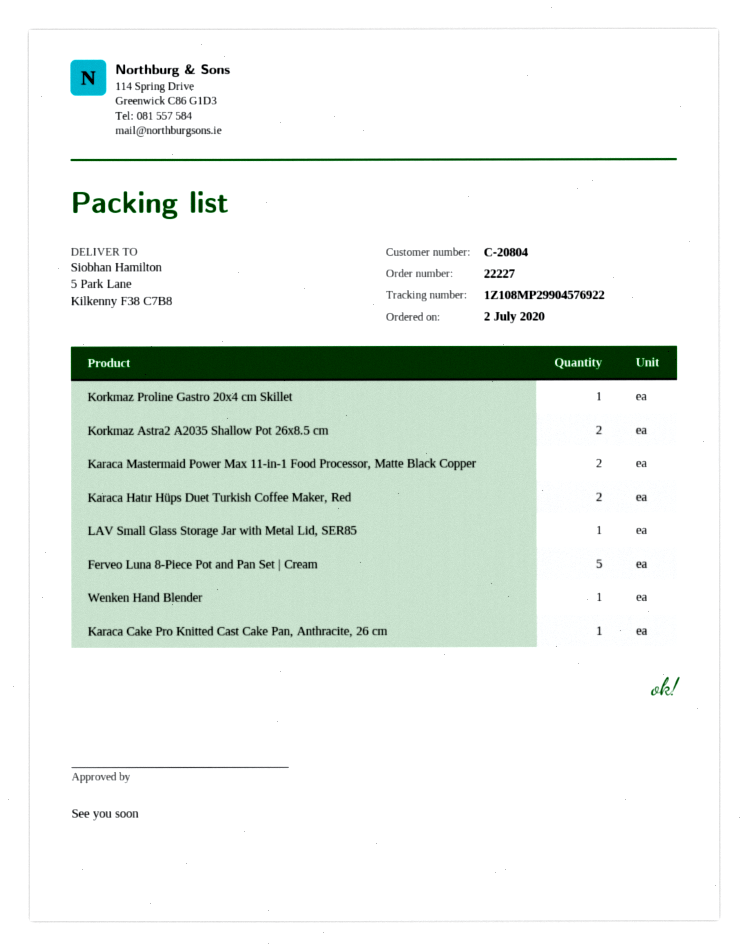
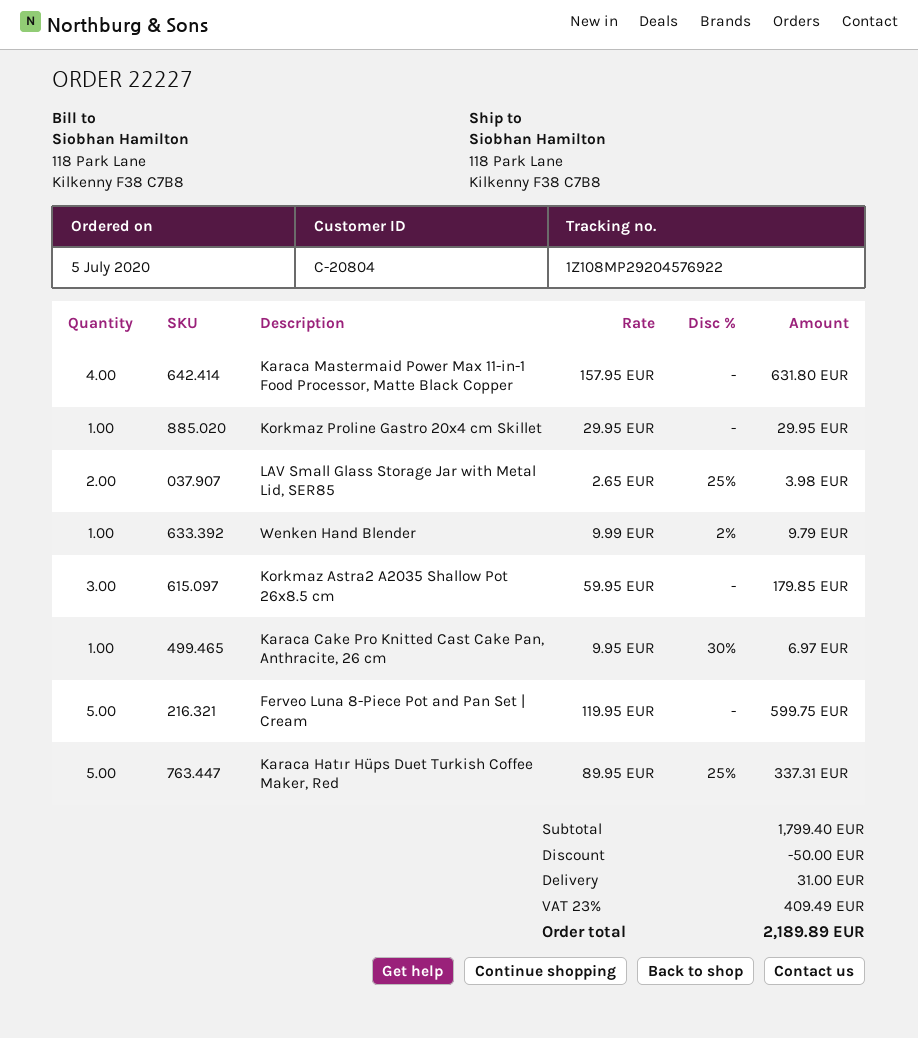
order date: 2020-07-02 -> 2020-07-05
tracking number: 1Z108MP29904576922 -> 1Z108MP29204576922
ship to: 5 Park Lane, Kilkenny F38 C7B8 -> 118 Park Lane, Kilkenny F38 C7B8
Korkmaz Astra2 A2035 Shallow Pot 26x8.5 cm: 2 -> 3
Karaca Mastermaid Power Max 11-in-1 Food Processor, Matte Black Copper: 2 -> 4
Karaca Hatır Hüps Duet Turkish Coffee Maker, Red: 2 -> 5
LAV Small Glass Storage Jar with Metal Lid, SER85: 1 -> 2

* * * * * * *

Send back the entries above exactly. Skip the images.

order date: 2020-07-02 -> 2020-07-05
tracking number: 1Z108MP29904576922 -> 1Z108MP29204576922
ship to: 5 Park Lane, Kilkenny F38 C7B8 -> 118 Park Lane, Kilkenny F38 C7B8
Korkmaz Astra2 A2035 Shallow Pot 26x8.5 cm: 2 -> 3
Karaca Mastermaid Power Max 11-in-1 Food Processor, Matte Black Copper: 2 -> 4
Karaca Hatır Hüps Duet Turkish Coffee Maker, Red: 2 -> 5
LAV Small Glass Storage Jar with Metal Lid, SER85: 1 -> 2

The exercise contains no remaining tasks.